Ao estudar características sociais de pacientes atendidos nos projetos "Zona Livre de Catarata", idealizados pelo serviço de oftalmologia da Faculdade de Ciências Médicas da Universidade Estadual de Campinas, Kara-Junior et al. em 1996( 5 ) sugeriram que não é suficiente apenas oferecer assistência médica especializada gratuita à comunidade, é necessário também, assegurar condições de acesso e aderência ao tratamento. Estas facilidades devem ser disponibilizadas principalmente às parcelas sociais mais carentes e que geralmente são pouco conscientizadas para as possibilidades de reabilitação visual( 5 ) .

Devido à diminuição da fila de espera de transplante de córnea decorrente do aumento do número de doações, e consequente acréscimo do número de transplantes de córnea realizados num hospital universitário em São Paulo, realizaram-se duas campanhas de transplantes de córnea em diferentes ocasiões com o objetivo de facilitar o acesso de pacientes carentes ao tratamento adequado, mediante ampla divulgação publicitária, processo semelhante ao desenvolvido pelos projetos "Zona Livre de Catarata"( 6, 7 ).

O serviço de oftalmologia do hospital colocou-se à disposição (nos dias 12/06/1999 e 29/04/2000), para realizar a triagem e o exame oftalmológico completo em todos os indivíduos portadores de doenças corneanas de difícil solução ou com prévia indicação de transplante e que desejassem ser submetidos à cirurgia, porém sem possibilidade de sua realização ou que buscassem orientação sobre seu problema corneano.

O presente estudo avalia as características socioeconômicas, conhecimento sobre a doença e dificuldades de acesso ao tratamento de pacientes selecionados para cirurgia de transplante de córnea.

Métodos

Foi aplicado questionário a 99 pacientes atendidos nas campanhas de transplante de córnea realizados em um hospital universitário (nos dias 12/06/1999 e 29/04/2000), e que preencheram os critérios de indicação do serviço para ceratoplastia penetrante, sendo então inseridos na lista do banco de córnea daquela instituição.

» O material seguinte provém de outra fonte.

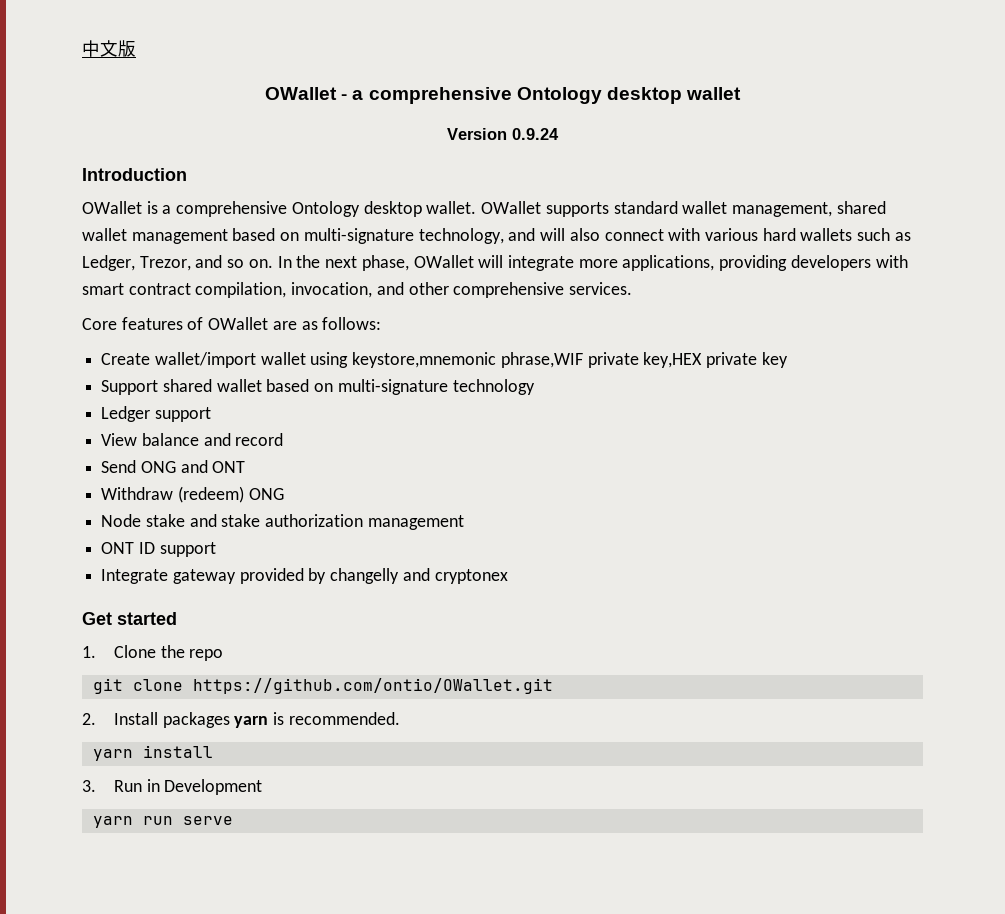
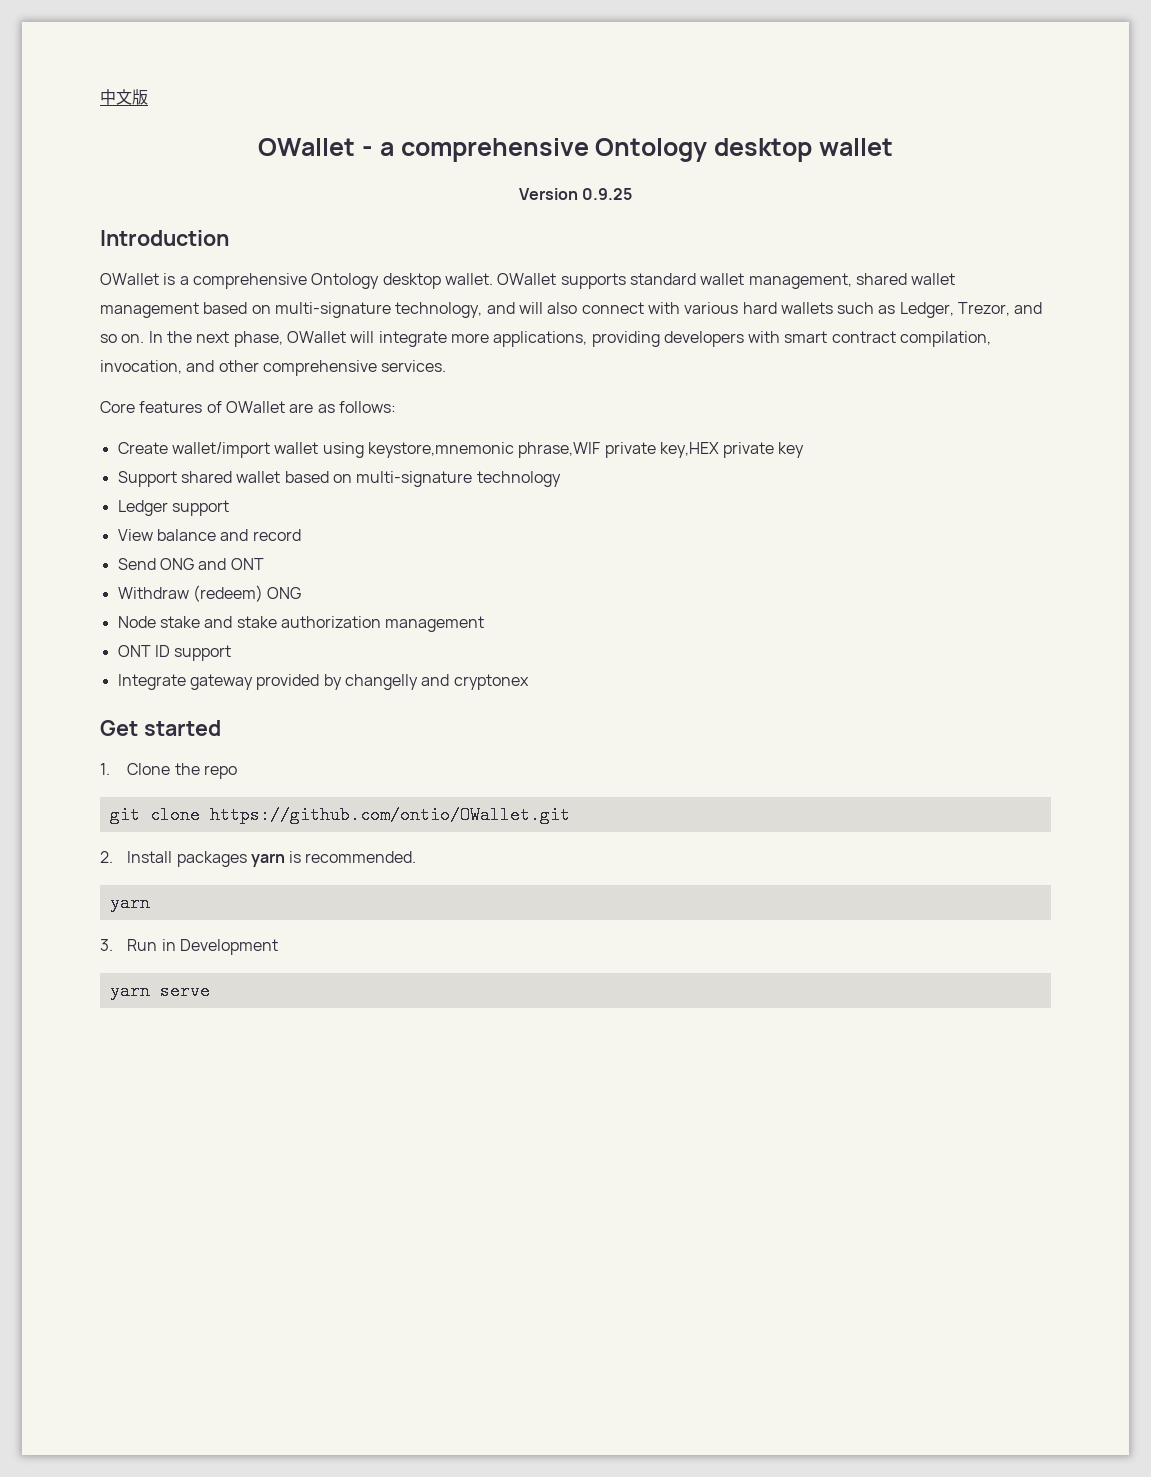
[512,128,559,140] 0.9.24 -> [582,188,633,200] 0.9.25
[142,745,213,758] install -> (150, 903) none
[142,816,173,825] run -> (150, 991) none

Apesar de a avaliação sofrer variação individual, os critérios básicos para indicação de transplante foram:

- Acuidade visual (AV) < 0,4 (Tabela de Snellen) no olho de melhor visão com previsível melhora pós-operatória;

- Intolerância ao uso de lentes de contato;

- Doença corneana progressiva bilateral que tenha no olho de pior visão AV < 0,3 com previsível melhora pós-operatória;

- Olho dolorido e/ou desfigurante.

Outros pontos a serem considerados:

a) Os pacientes antes da indicação de transplante de córnea deveriam fazer testes com óculos e lentes de contato, rígida ou hidrofílica, com o objetivo de obter melhora da AV;

b) Pacientes muito idosos com olho doloroso e boa AV no olho contralateral deveriam ser avaliados para uso de lente de contato hidrofílica ou submetidos a recobrimento conjuntival;

c) Apresentar condições pessoais, familiares ou institucionais de entender a problemática do tratamento e de cumprir as recomendações pós-operatórias, bem como de comparecer aos retornos agendados;

d) Dificuldades importantes na execução das atividades da vida diária (AVD).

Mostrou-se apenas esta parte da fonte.